Before-and-after page screenshots:
((

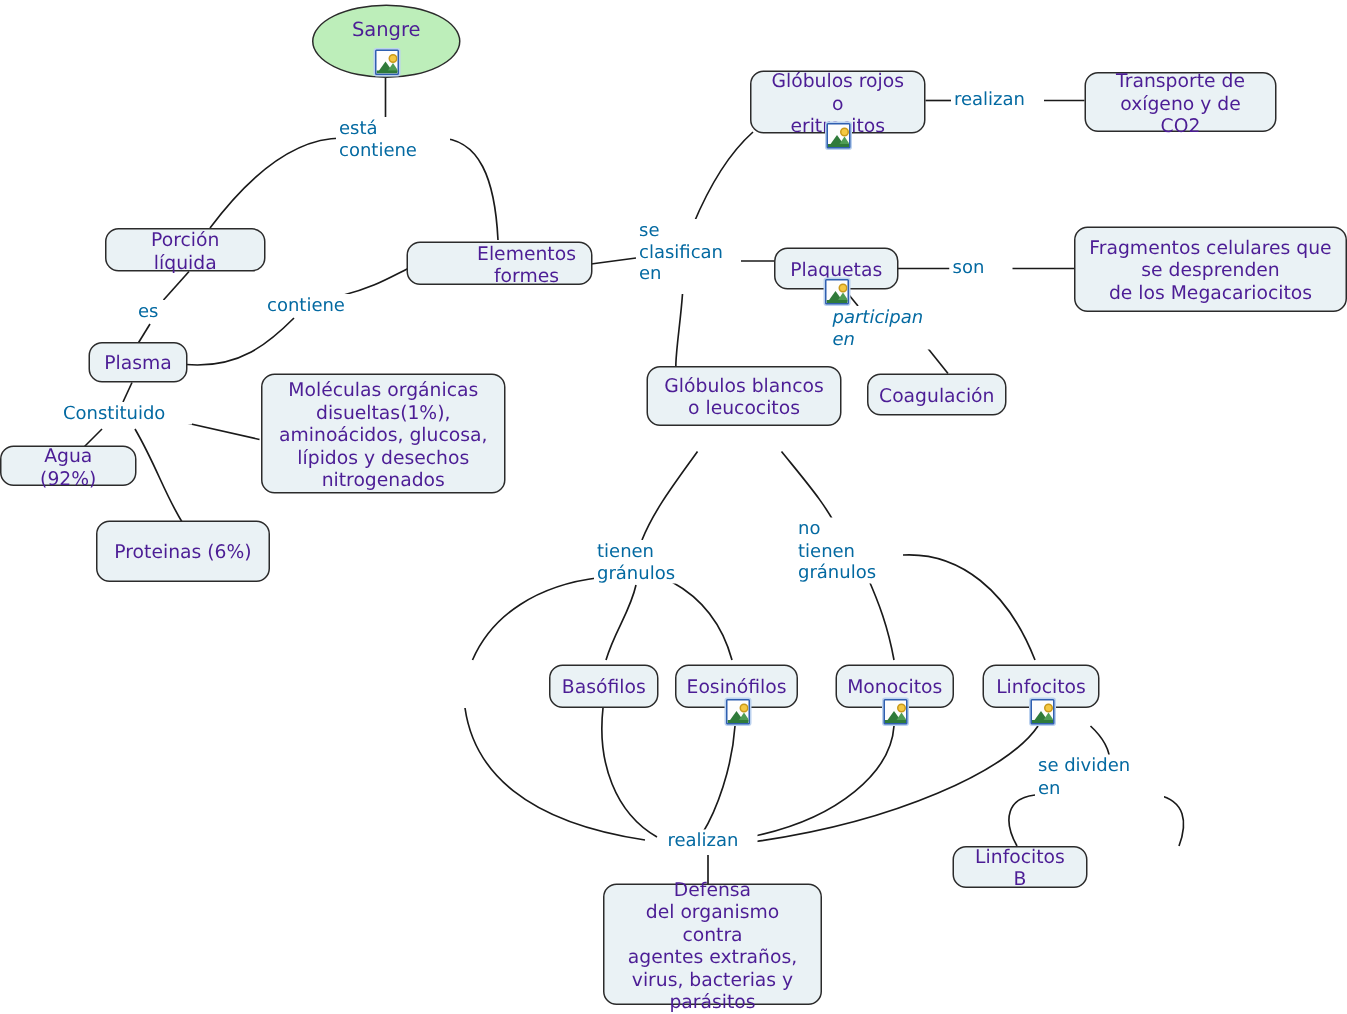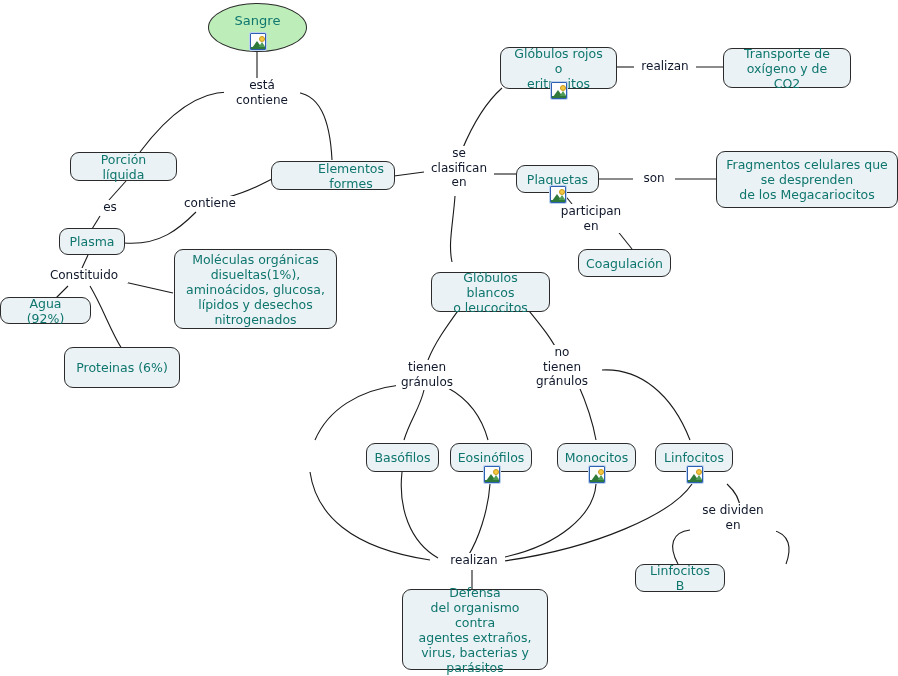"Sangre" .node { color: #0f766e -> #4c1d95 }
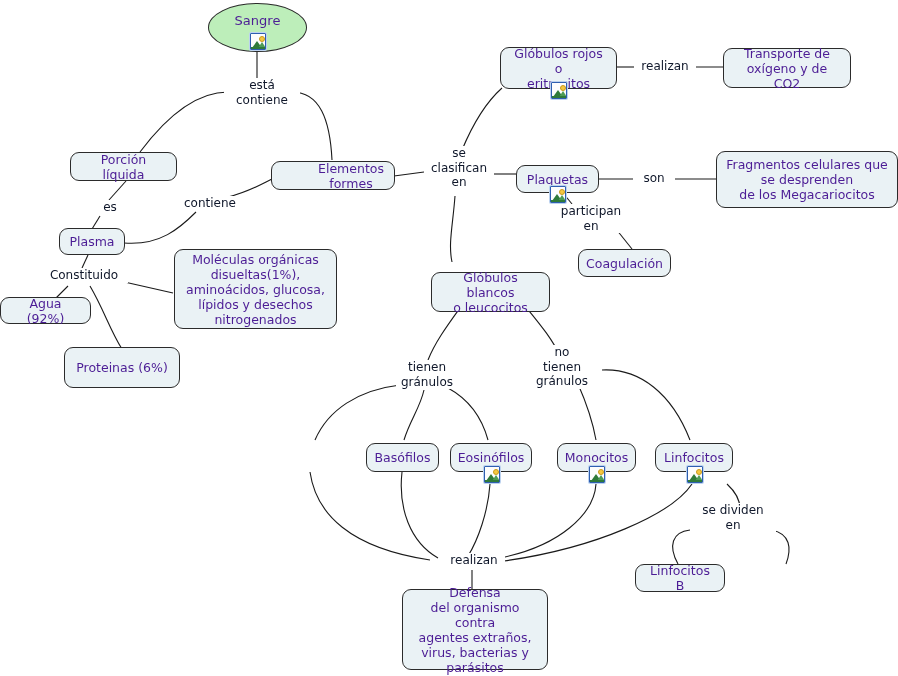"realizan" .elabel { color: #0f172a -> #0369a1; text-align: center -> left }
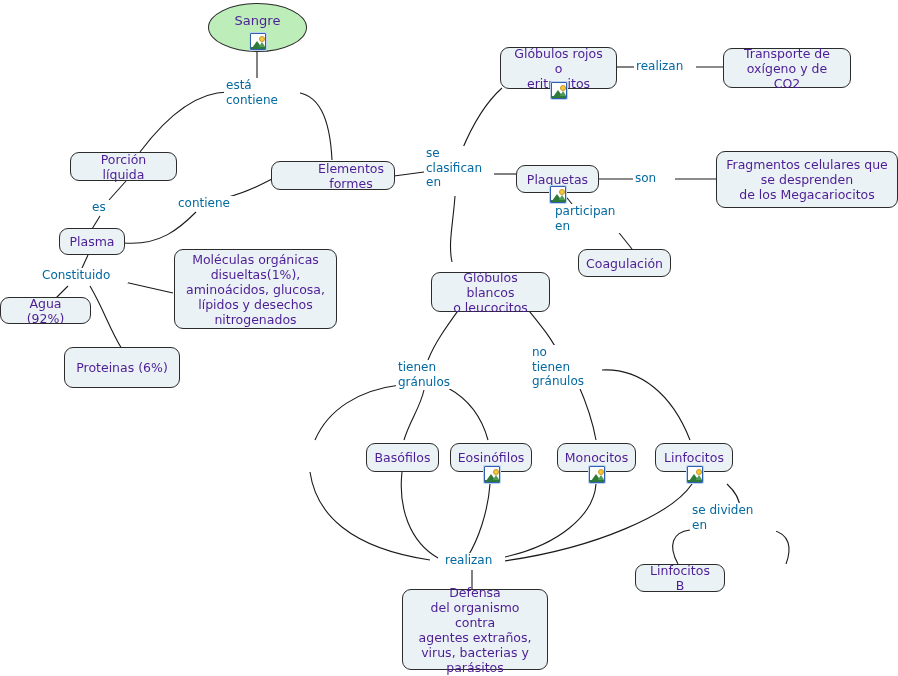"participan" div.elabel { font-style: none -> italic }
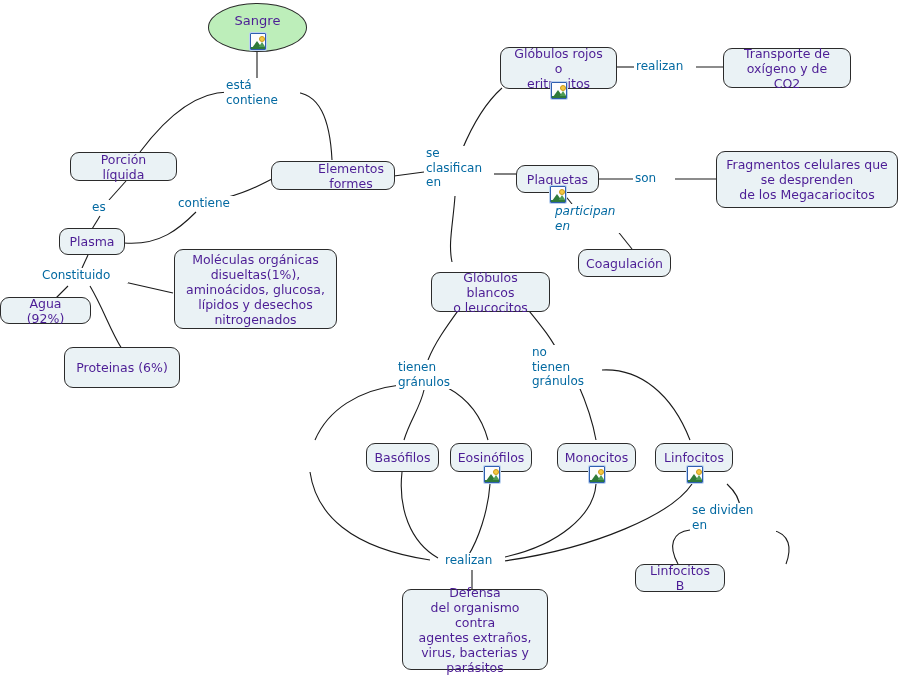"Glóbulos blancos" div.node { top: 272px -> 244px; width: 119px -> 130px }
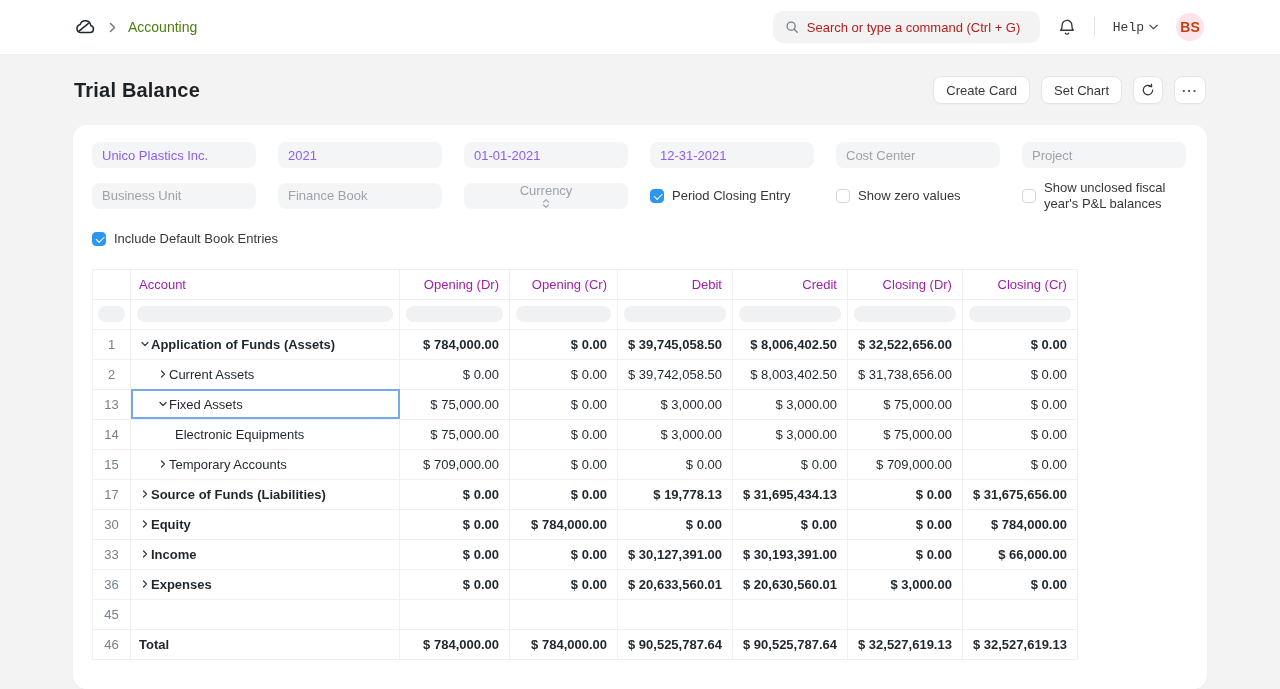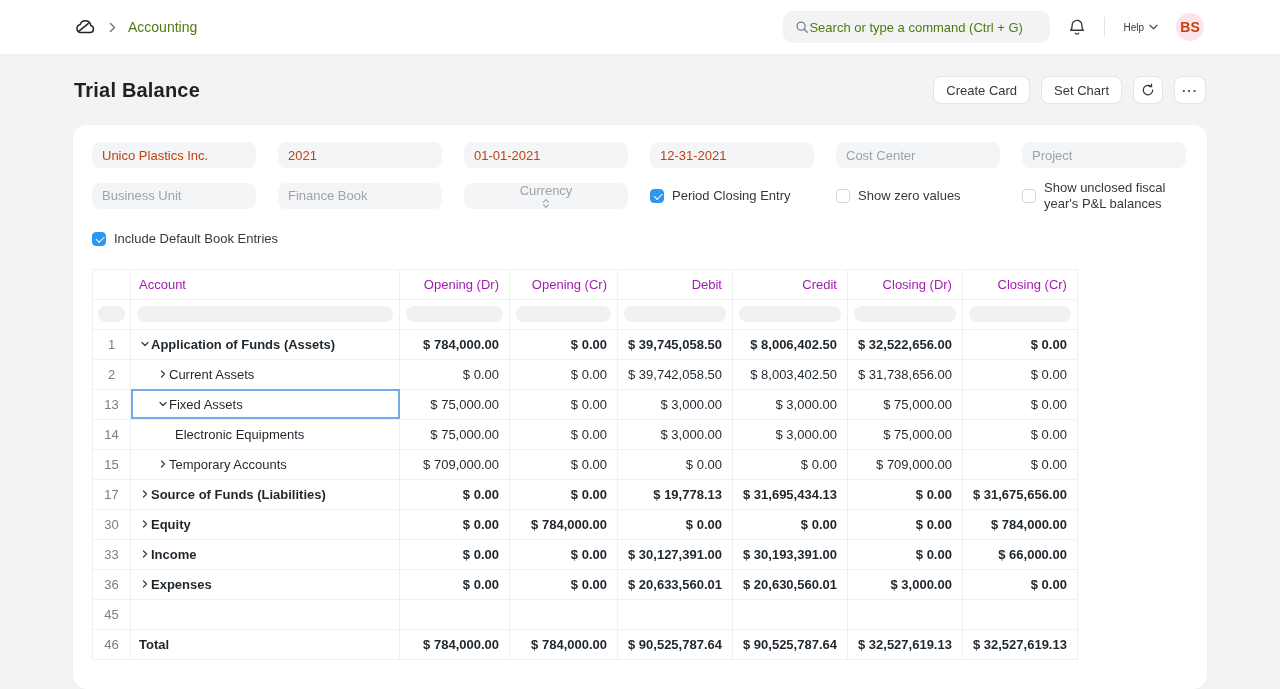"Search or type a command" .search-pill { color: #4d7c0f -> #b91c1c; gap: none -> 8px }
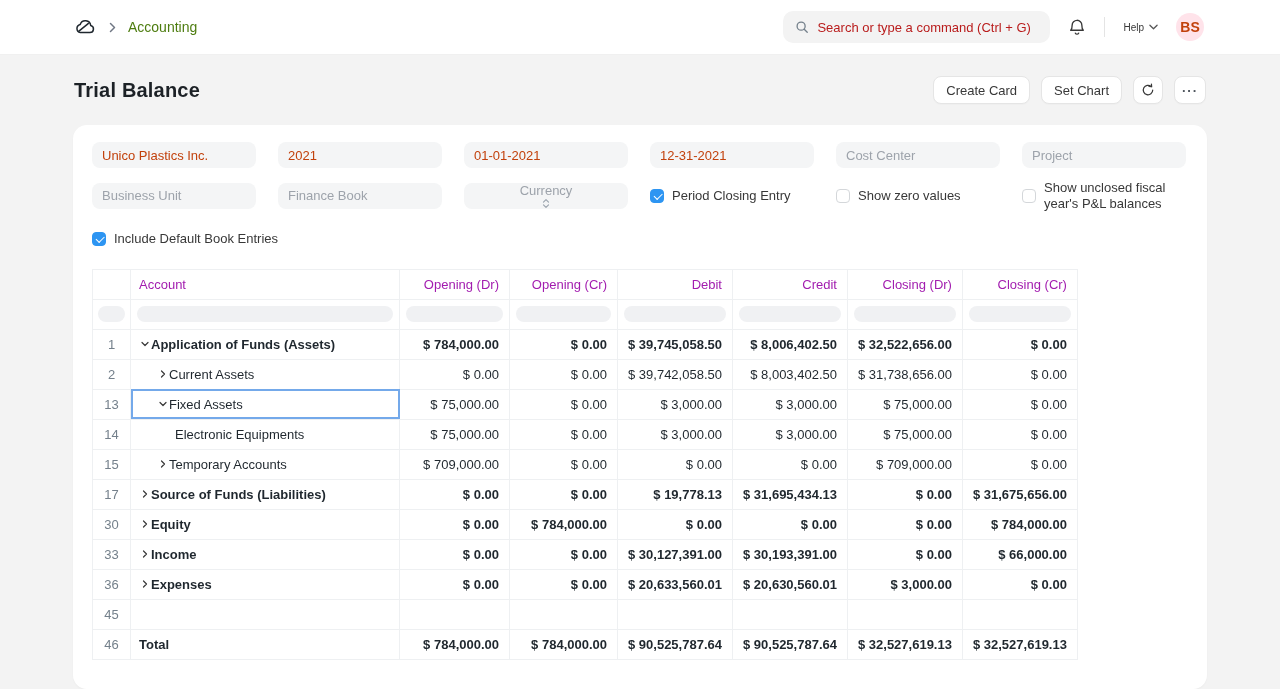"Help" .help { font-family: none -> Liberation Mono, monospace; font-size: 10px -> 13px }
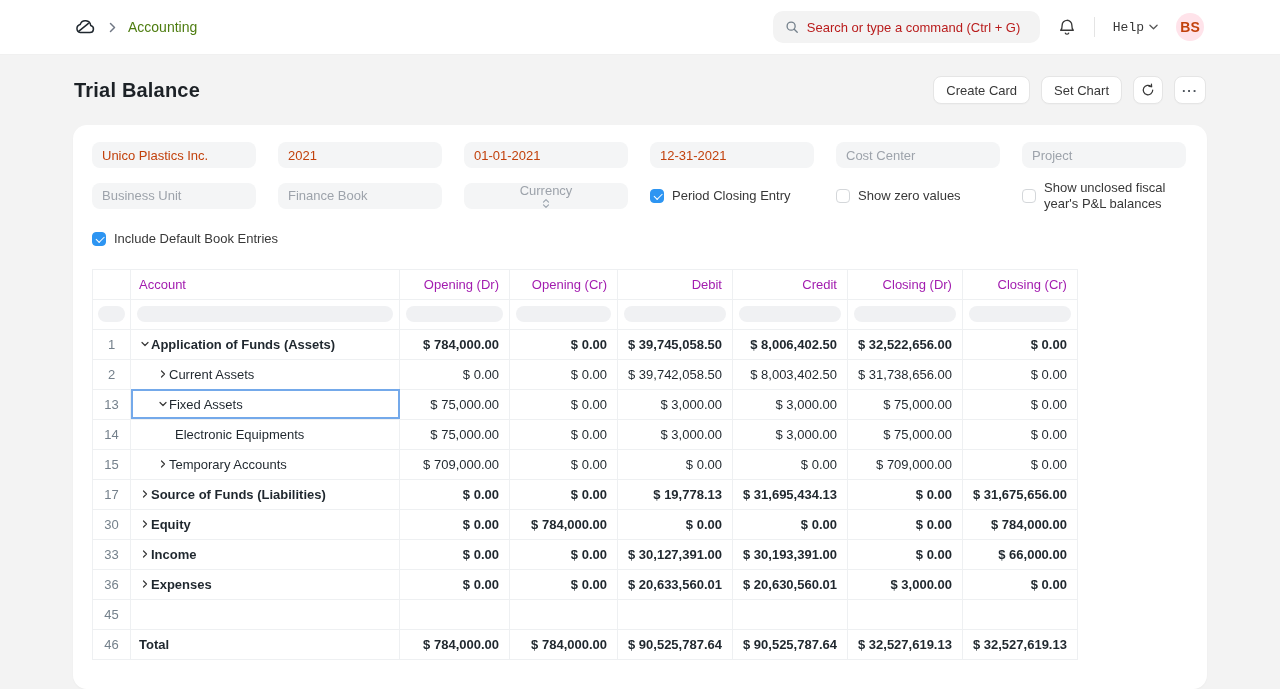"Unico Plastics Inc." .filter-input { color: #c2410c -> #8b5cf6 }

))

Try it: What is needed is every line of the data above, set down exactly but with the images left out.

Answer to the exercise:
"Sangre" .node { color: #0f766e -> #4c1d95 }
"realizan" .elabel { color: #0f172a -> #0369a1; text-align: center -> left }
"participan" div.elabel { font-style: none -> italic }
"Glóbulos blancos" div.node { top: 272px -> 244px; width: 119px -> 130px }
"Search or type a command" .search-pill { color: #4d7c0f -> #b91c1c; gap: none -> 8px }
"Help" .help { font-family: none -> Liberation Mono, monospace; font-size: 10px -> 13px }
"Unico Plastics Inc." .filter-input { color: #c2410c -> #8b5cf6 }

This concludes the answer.